La pregunta, advirtió Dalgliesh, fue recibida como una impertinencia. Se había aventurado en un terreno prohibido. Etienne respondió:

– Ni felices ni desdichados. Desempeñaba una función, aunque, como le digo, en los últimos cinco años fue cada vez menos importante. Sin embargo, dudo que ningún otro trabajo me hubiera satisfecho más. Henry Peverell y yo hubiéramos tenido que marcharnos antes. La última vez que visité Innocent House fue para arrojar una parte de sus cenizas al Támesis. No volveré a ir.

Dalgliesh comentó:

– Su hijo tenía previstos diversos cambios, algunos, sin duda, mal acogidos.

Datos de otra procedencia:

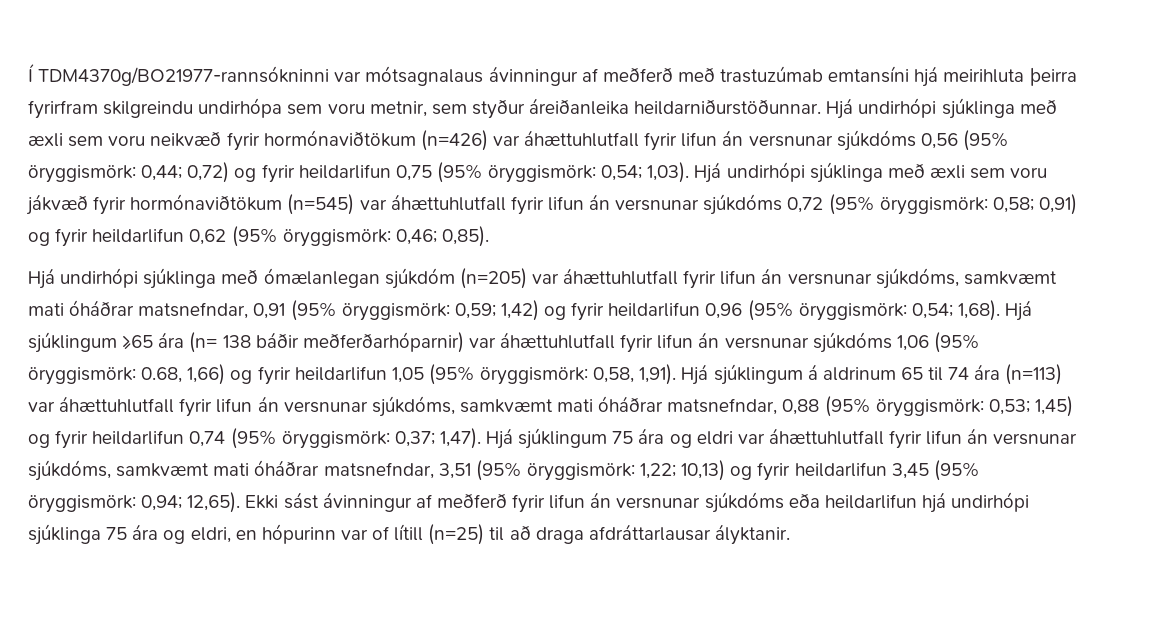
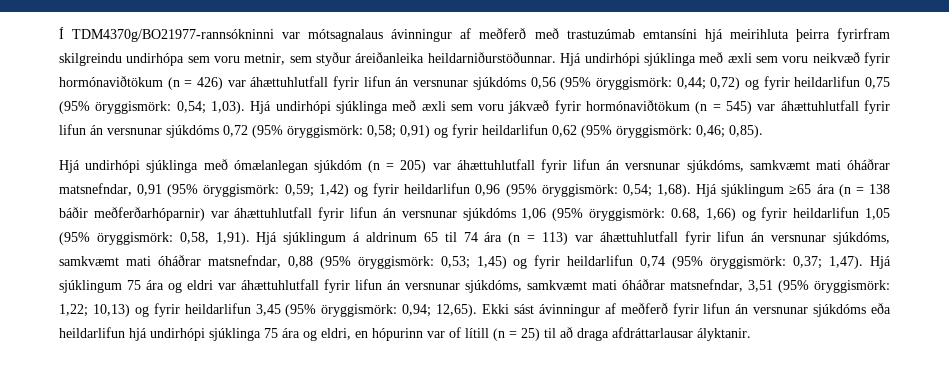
- Hjá undirhópi sjúklinga með æxli sem voru neikvæð fyrir hormónaviðtökum (n=426) var áhættuhlutfall fyrir lifun án versnunar sjúkdóms 0,56 (95% öryggismörk: 0,44; 0,72) og fyrir heildarlifun 0,75 (95% öryggismörk: 0,54; 1,03).
+ Hjá undirhópi sjúklinga með æxli sem voru neikvæð fyrir hormónaviðtökum (n = 426) var áhættuhlutfall fyrir lifun án versnunar sjúkdóms 0,56 (95% öryggismörk: 0,44; 0,72) og fyrir heildarlifun 0,75 (95% öryggismörk: 0,54; 1,03).
- Hjá undirhópi sjúklinga með æxli sem voru jákvæð fyrir hormónaviðtökum (n=545) var áhættuhlutfall fyrir lifun án versnunar sjúkdóms 0,72 (95% öryggismörk: 0,58; 0,91) og fyrir heildarlifun 0,62 (95% öryggismörk: 0,46; 0,85).
+ Hjá undirhópi sjúklinga með æxli sem voru jákvæð fyrir hormónaviðtökum (n = 545) var áhættuhlutfall fyrir lifun án versnunar sjúkdóms 0,72 (95% öryggismörk: 0,58; 0,91) og fyrir heildarlifun 0,62 (95% öryggismörk: 0,46; 0,85).
- Hjá undirhópi sjúklinga með ómælanlegan sjúkdóm (n=205) var áhættuhlutfall fyrir lifun án versnunar sjúkdóms, samkvæmt mati óháðrar matsnefndar, 0,91 (95% öryggismörk: 0,59; 1,42) og fyrir heildarlifun 0,96 (95% öryggismörk: 0,54; 1,68).
+ Hjá undirhópi sjúklinga með ómælanlegan sjúkdóm (n = 205) var áhættuhlutfall fyrir lifun án versnunar sjúkdóms, samkvæmt mati óháðrar matsnefndar, 0,91 (95% öryggismörk: 0,59; 1,42) og fyrir heildarlifun 0,96 (95% öryggismörk: 0,54; 1,68).
- Hjá sjúklingum ≥65 ára (n= 138 báðir meðferðarhóparnir) var áhættuhlutfall fyrir lifun án versnunar sjúkdóms 1,06 (95% öryggismörk: 0.68, 1,66) og fyrir heildarlifun 1,05 (95% öryggismörk: 0,58, 1,91).
+ Hjá sjúklingum ≥65 ára (n = 138 báðir meðferðarhóparnir) var áhættuhlutfall fyrir lifun án versnunar sjúkdóms 1,06 (95% öryggismörk: 0.68, 1,66) og fyrir heildarlifun 1,05 (95% öryggismörk: 0,58, 1,91).
- Hjá sjúklingum á aldrinum 65 til 74 ára (n=113) var áhættuhlutfall fyrir lifun án versnunar sjúkdóms, samkvæmt mati óháðrar matsnefndar, 0,88 (95% öryggismörk: 0,53; 1,45) og fyrir heildarlifun 0,74 (95% öryggismörk: 0,37; 1,47).
+ Hjá sjúklingum á aldrinum 65 til 74 ára (n = 113) var áhættuhlutfall fyrir lifun án versnunar sjúkdóms, samkvæmt mati óháðrar matsnefndar, 0,88 (95% öryggismörk: 0,53; 1,45) og fyrir heildarlifun 0,74 (95% öryggismörk: 0,37; 1,47).
- Ekki sást ávinningur af meðferð fyrir lifun án versnunar sjúkdóms eða heildarlifun hjá undirhópi sjúklinga 75 ára og eldri, en hópurinn var of lítill (n=25) til að draga afdráttarlausar ályktanir.
+ Ekki sást ávinningur af meðferð fyrir lifun án versnunar sjúkdóms eða heildarlifun hjá undirhópi sjúklinga 75 ára og eldri, en hópurinn var of lítill (n = 25) til að draga afdráttarlausar ályktanir.

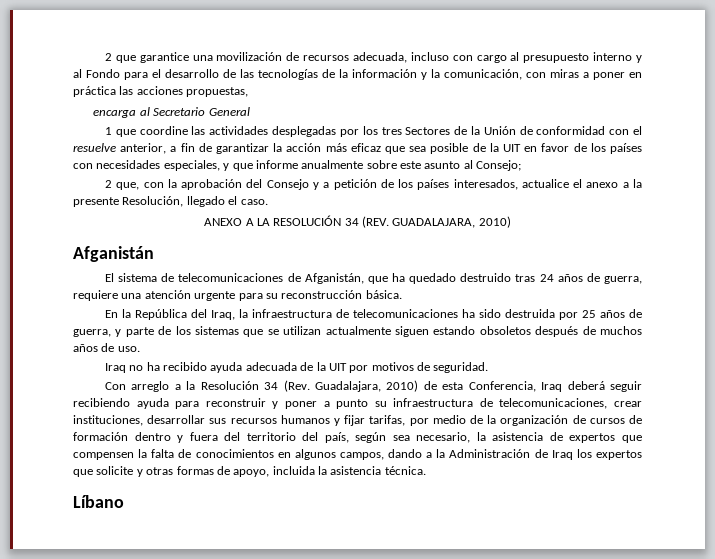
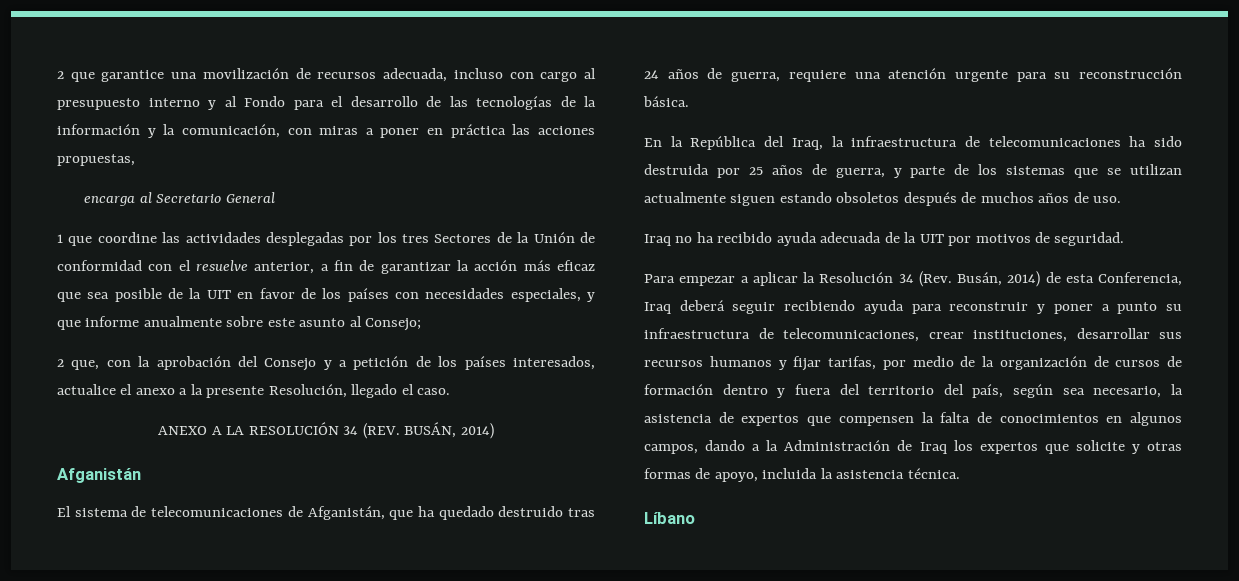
- ANEXO A LA RESOLUCIÓN 34 (REV. GUADALAJARA, 2010)
+ ANEXO A LA RESOLUCIÓN 34 (REV. BUSÁN, 2014)
- Con arreglo a la Resolución 34 (Rev. Guadalajara, 2010) de esta Conferencia, Iraq deberá seguir recibiendo ayuda para reconstruir y poner a punto su infraestructura de telecomunicaciones, crear instituciones, desarrollar sus recursos humanos y fijar tarifas, por medio de la organización de cursos de formación dentro y fuera del territorio del país, según sea necesario, la asistencia de expertos que compensen la falta de conocimientos en algunos campos, dando a la Administración de Iraq los expertos que solicite y otras formas de apoyo, incluida la asistencia técnica.
+ Para empezar a aplicar la Resolución 34 (Rev. Busán, 2014) de esta Conferencia, Iraq deberá seguir recibiendo ayuda para reconstruir y poner a punto su infraestructura de telecomunicaciones, crear instituciones, desarrollar sus recursos humanos y fijar tarifas, por medio de la organización de cursos de formación dentro y fuera del territorio del país, según sea necesario, la asistencia de expertos que compensen la falta de conocimientos en algunos campos, dando a la Administración de Iraq los expertos que solicite y otras formas de apoyo, incluida la asistencia técnica.

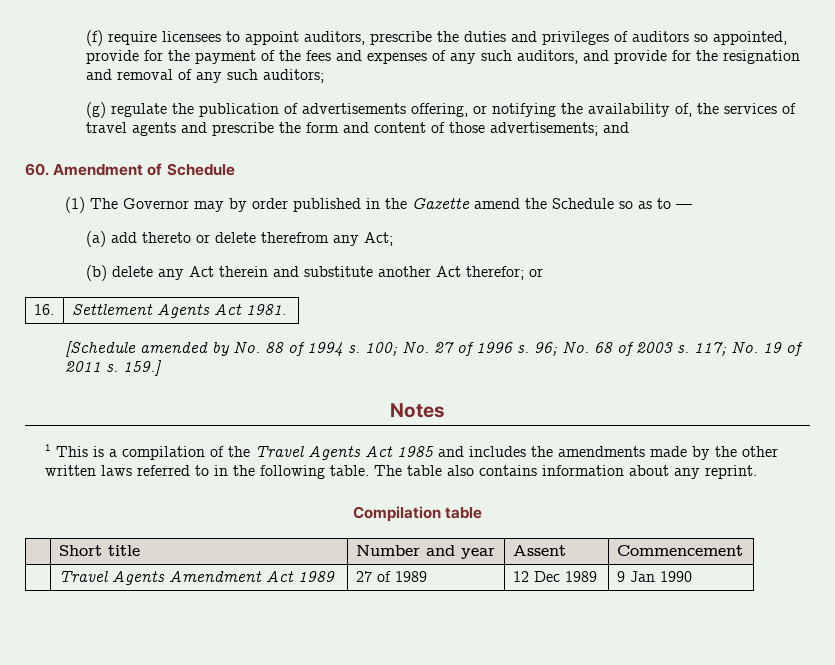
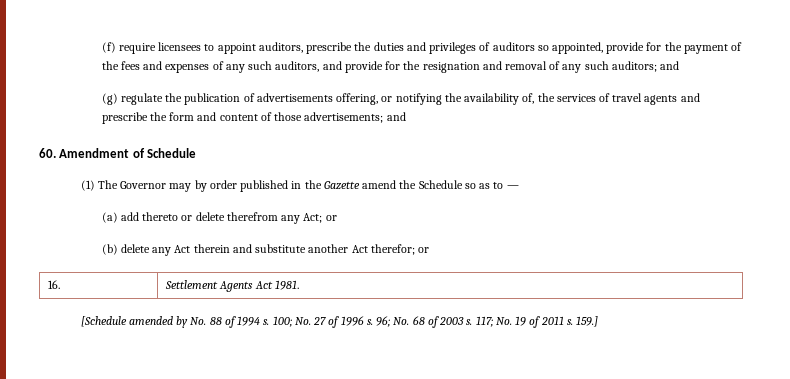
- (f) require licensees to appoint auditors, prescribe the duties and privileges of auditors so appointed, provide for the payment of the fees and expenses of any such auditors, and provide for the resignation and removal of any such auditors;
+ (f) require licensees to appoint auditors, prescribe the duties and privileges of auditors so appointed, provide for the payment of the fees and expenses of any such auditors, and provide for the resignation and removal of any such auditors; and
- (a) add thereto or delete therefrom any Act;
+ (a) add thereto or delete therefrom any Act; or
- Notes
- 1 This is a compilation of the Travel Agents Act 1985 and includes the amendments made by the other written laws referred to in the following table. The table also contains information about any reprint.
- Compilation table
- | Short title | Number and year | Assent | Commencement
- | Travel Agents Amendment Act 1989 | 27 of 1989 | 12 Dec 1989 | 9 Jan 1990

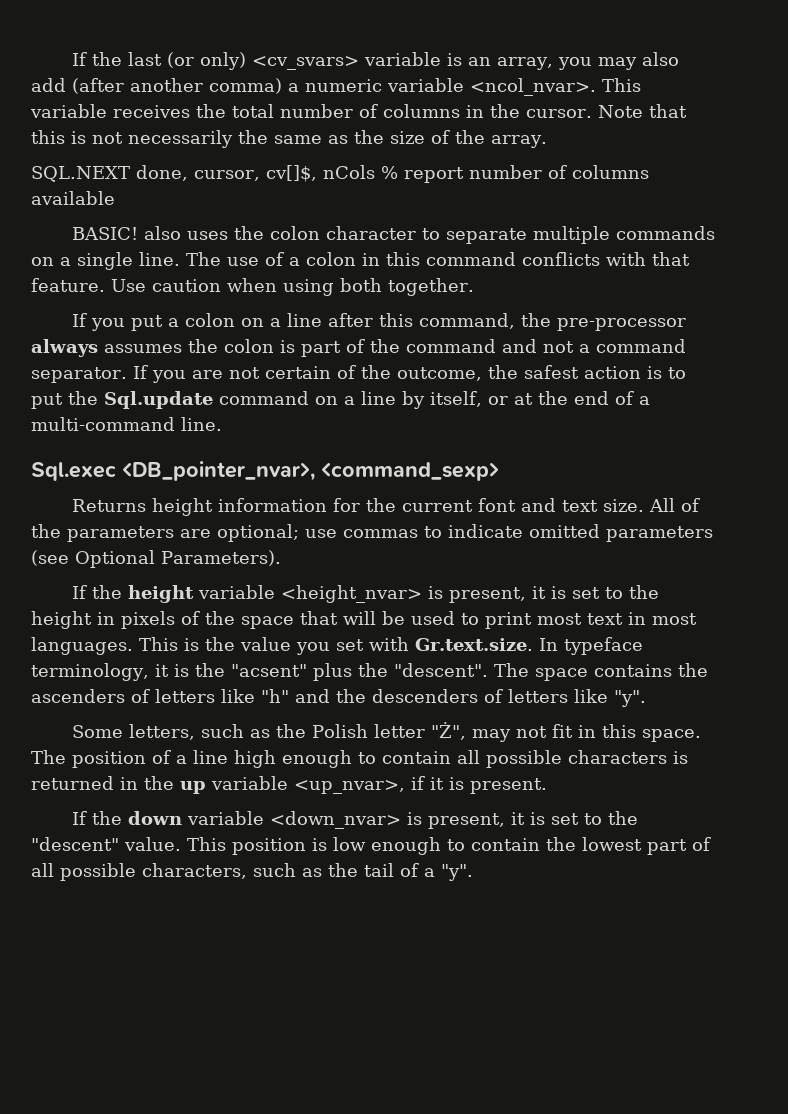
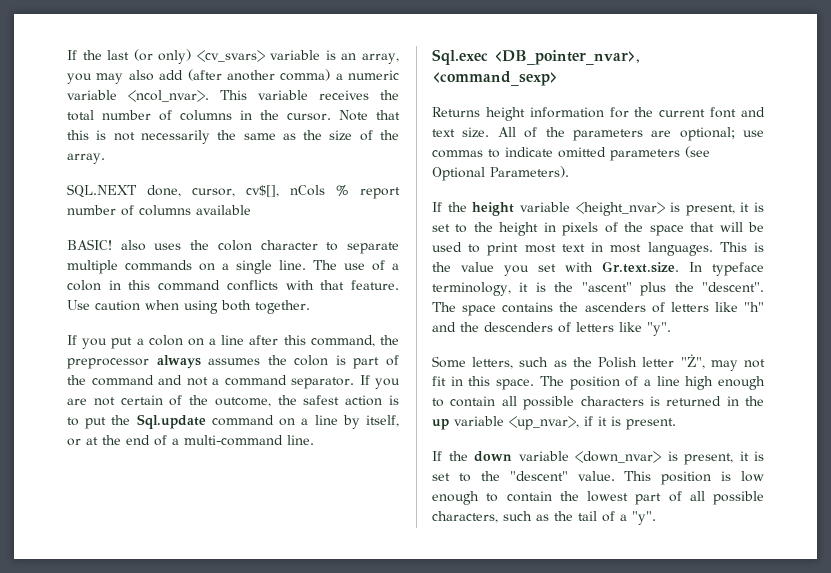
- SQL.NEXT done, cursor, cv[]$, nCols % report number of columns available
+ SQL.NEXT done, cursor, cv$[], nCols % report number of columns available
- If you put a colon on a line after this command, the pre-processor always assumes the colon is part of the command and not a command separator.
+ If you put a colon on a line after this command, the preprocessor always assumes the colon is part of the command and not a command separator.
- This is the value you set with Gr.text.size. In typeface terminology, it is the "acsent" plus the "descent".
+ This is the value you set with Gr.text.size. In typeface terminology, it is the "ascent" plus the "descent".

– Todo cambio es siempre mal acogido. Me alegro de haberme situado fuera de su alcance. Algunos de los que sentimos aversión por ciertos aspectos del mundo moderno podemos considerarnos afortunados: ya no necesitamos vivir en él.

Al observarlo mientras por fin bebía a sorbos el café, Dalgliesh vio que el hombre estaba tan tenso como si fuera a saltar del sillón y se dio cuenta de que Etienne era un verdadero recluso. La compañía humana, excepto la de las pocas personas que vivían con él, le resultaba intolerable durante más de un breve lapso, y estaba llegando al final de su resistencia. Era hora de irse; no averiguaría nada más.

Unos minutos más tarde, mientras Etienne lo acompañaba hasta la puerta principal -una cortesía que no había esperado-, Dalgliesh hizo un comentario sobre la edad y la arquitectura de la casa. De todo lo que había dicho, fue lo único que suscitó en su anfitrión una respuesta interesada.

– La fachada es de estilo reina Ana, como supongo que usted sabrá, pero el interior es principalmente Tudor. La casa original que se alzaba en este lugar era mucho más antigua. Al igual que la capilla, está construida sobre las murallas del establecimiento romano de Othona; de ahí el nombre de la casa.

– Estaba pensando que me gustaría visitar la capilla, si me permite dejar el coche aquí.

– Por supuesto.

Pero concedió el permiso de mala gana, como si hasta la presencia del Jaguar en su patio delantero constituyera una intrusión perturbadora. Apenas Dalgliesh había cruzado la puerta cuando ésta se cerró firmemente a sus espaldas y se oyó el chirrido del cerrojo.